Fig. 34.1
(a) Surface anatomy with blue arrow representing hypovascular zone along with posterior tibial tendon course, (asterisk) navicular bone, and (double asterisk) medial malleolus. (b) MRI axial view with intra-tendon signal changes in the hypovascular zone (yellow arrow) and fluid within its sheath (red arrow)
Shoewear inspection is also required either because of its possible contribution to pathology (e.g., shoes-related compression might cause inflammatory reaction) or because it might reflect some conditions (e.g., uneven wear of shoe soles might reflect malalignment) (Kulig et al. 2009).
Listening to the patient’s complaints is critical. The targets are to identify its cause, worsening, and relief factors and understand its functional implication. Moreover, clinicians must understand patient’s expectations and provide “realistic” information of therapeutic options.
Herein, the most common conditions affecting anterior tibial tendon (ATT) and PTT will be discussed. Despite being rare, simultaneous affections of both tendons resulting in severe flatfoot and dropfoot gait have been described requiring surgical treatment (Frigg et al. 2006).
The concepts of tendinopathy are described elsewhere and thus are out of the scope of this work.
34.2 Posterior Tibial Tendon Pathology
34.2.1 Clinical Anatomy
Tibialis posterior muscle arises from the posterior aspect of the tibia and fibula and from the interosseous membrane. PTT passes immediately behind the medial malleolus, through a fibrous tunnel which is covered by the flexor retinaculum. After contouring the malleolus, the tendon begins to fan out. It has a wide insertion including the navicular, the sustentaculum tali, first cuneiform bones, and the bases of the second, third, and fourth metatarsals. The PTT is an important dynamic stabilizer of the medial arch and the most powerful inverter of the foot (Gluck et al. 2010). The spring ligament complex is the static soft tissue support of the talonavicular joint and also plays a key role in its biomechanics (Boss and Hintermann 2002). The PTT does not have a mesotenon.
A retromalleolar hypovascular region (Fig. 34.1) has been observed and can be implicated in degenerative changes of the tendon (Frey et al. 1990; Manske et al. 2015). The posterior tibial tendon is usually supplied by two vessels entering the tendon approximately 4.5 cm proximal and 2.0 cm distal to the medial malleolus (Manske et al. 2015).
34.2.2 Etiology and Pathogenesis
Inflammatory, degenerative, functional, and traumatic processes might lead to PTT dysfunction at different levels (Yao et al. 2015). Inflammatory diseases (e.g., lupus or rheumatoid arthritis) are more common in younger patients (Myerson 1997; Otis and Gage 2001). Chronic overuse and consequent tendon deterioration have been noticed to occur more often and more frequently in late to middle age, women, and obese (Myerson 1997; Otis and Gage 2001). However, degeneration due to overtraining with repetitive microtrauma has also been described among young athletes, particularly in running and sports requiring repeated and rapid changes in direction (Ribbans and Garde 2013; Supple et al. 1992). Inflammatory changes, tendon tears, and tenosynovitis have been connected to activity levels around 1500 to 2000 cycles per hour (Bare and Haddad 2001).
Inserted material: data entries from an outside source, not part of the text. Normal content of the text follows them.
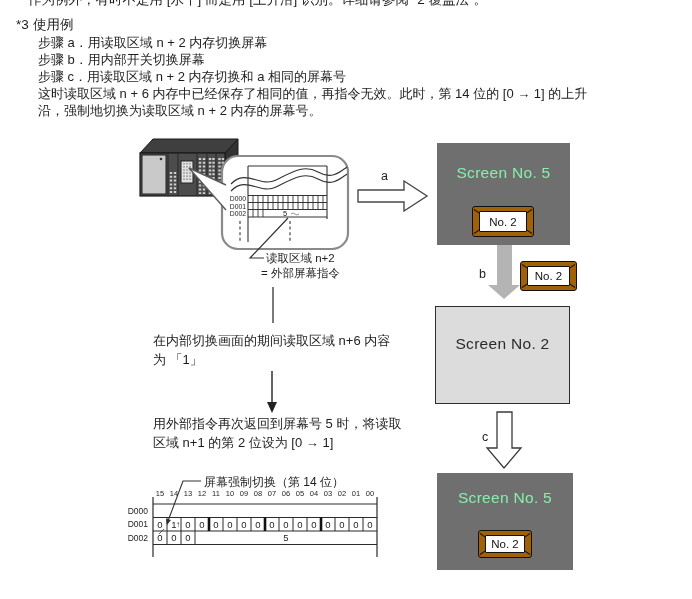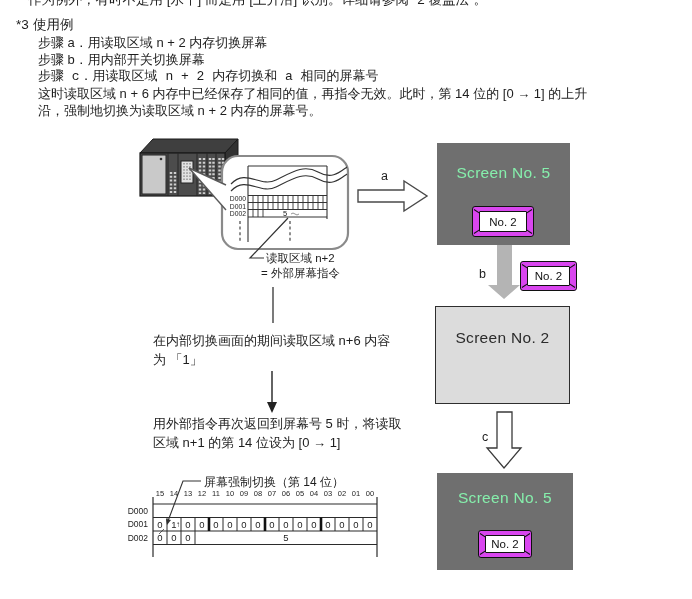--- a/index.html
+++ b/index.html
@@ -15,7 +15,7 @@
   .fn-row .mk{display:inline-block;width:17px;}
   .step0{top:34px;left:38px;}
   .step1{top:51px;left:38px;}
-  .step2{top:68px;left:38px;font-family:Liberation Mono, monospace;}
+  .step2{top:68px;left:38px;}
   .para0{top:85px;left:38px;}
   .para1{top:102px;left:38px;}
   .note{left:153px;line-height:19px;font-size:13px;}

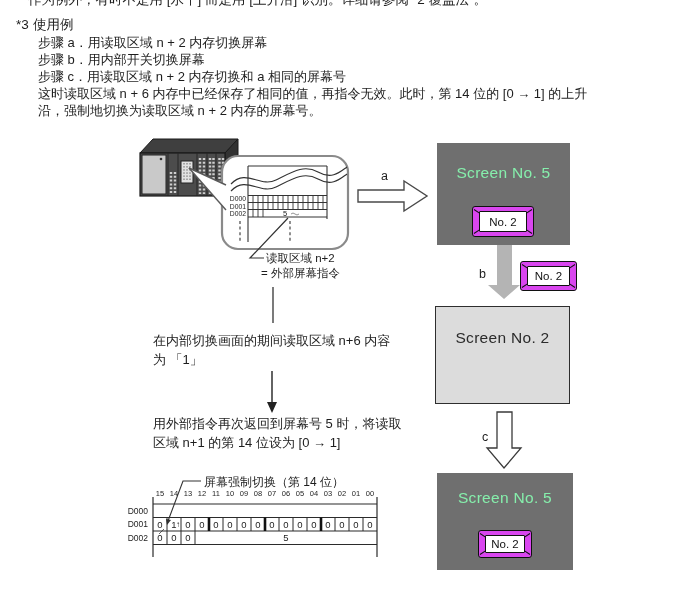--- a/index.html
+++ b/index.html
@@ -30,7 +30,7 @@
   .screen-dark .screen-title{color:#86efac;}
   .screen-light .screen-title{color:#2b2b2b;}
   
-  .keycap{position:absolute;box-sizing:border-box;background:#d946ef;border:1.6px solid #101010;border-radius:3px;padding-left:44px;}
+  .keycap{position:absolute;box-sizing:border-box;background:#a16207;border:1.6px solid #101010;border-radius:3px;padding-left:44px;}
   .keycap-face{position:absolute;inset:4px 6px;border:1.2px solid #101010;border-radius:1px;
     display:flex;align-items:center;justify-content:center;font-size:11.5px;color:#111;background:#fff;white-space:nowrap;}
   .kd{position:absolute;width:7px;height:1.1px;background:#101010;}

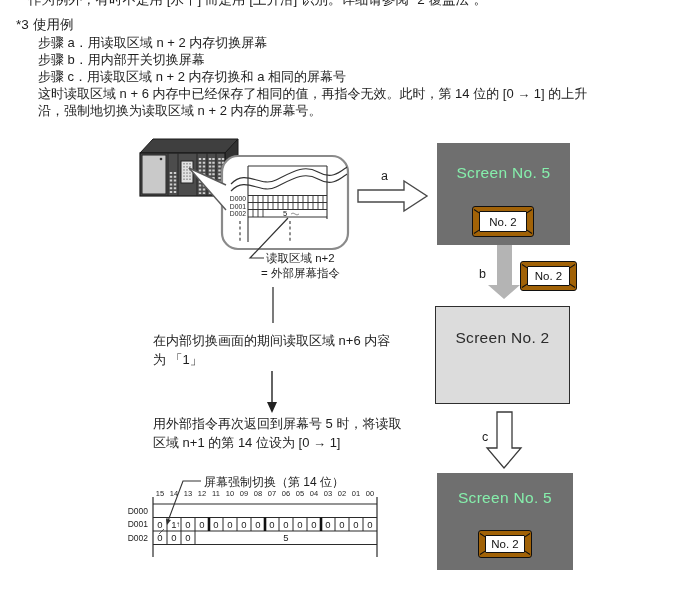--- a/index.html
+++ b/index.html
@@ -211,7 +211,7 @@
   </div>
 
   <div class="screen screen-light" style="left:435px;top:306px;width:135px;height:98px;">
-    <div class="screen-title" style="top:22px;text-align:center;">Screen No. 2</div>
+    <div class="screen-title" style="top:28px;text-align:center;">Screen No. 2</div>
   </div>
 
   <div class="screen screen-dark" style="left:437px;top:473px;width:136px;height:97px;">

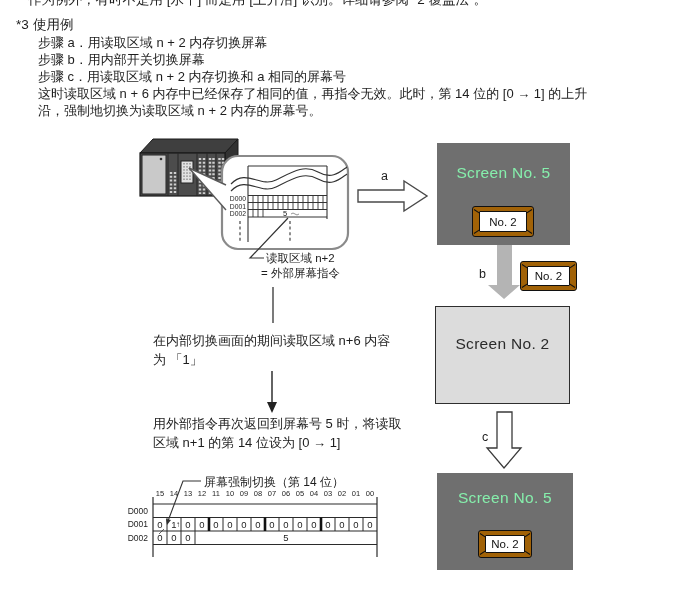--- a/index.html
+++ b/index.html
@@ -188,7 +188,7 @@
   </div>
   <div class="abs txt note note2">
     <div>用外部指令再次返回到屏幕号 5 时，将读取</div>
-    <div>区域 n+1 的第 14 位设为 [0 → 1]</div>
+    <div>区域 n+1 的第 2 位设为 [0 → 1]</div>
   </div>
 
   <div class="screen screen-dark" style="left:437px;top:143px;width:133px;height:102px;">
Other risk factors include hyperpronation or anomalous anatomy, ligamentous laxity, diabetes mellitus, hypertension, and corticosteroid therapy (Yao et al. 2015). Moreover, Probasco et al. recently stated that an increased valgus orientation of the subtalar joint is more frequent among patients with adult acquired flatfoot when compared to controls (Probasco et al. 2015). Acute trauma is rarely the cause of tendon dysfunction or rupture (Trnka 2004).
The precise mechanisms leading to PTT degeneration remain unclear. The combination of the hypovascular zone and abnormal mechanical forces experienced behind the medial malleolus where the tendon acutely changes direction in several activities might play a role (Trnka 2004).
The summary of sequential events might be summarized: loss of posterior tibialis function results in collapse of the medial longitudinal arch and increased stress in the medial structures of the foot. Gradually, there is weakening of the medial ligaments: the spring ligament (connects the anterior margin of the sustentaculum tali to the plantar surface of the navicular) gradually ails with repetitive loading, leading to a flatfoot deformity. The deltoid ligament also might become insufficient, permitting the talus to tilt into valgus. In the hindfoot valgus, the Achilles tendon becomes an evertor due to its position lateral to the axis of the subtalar joint and also might become shortened/contracted, resulting in an equinus deformity.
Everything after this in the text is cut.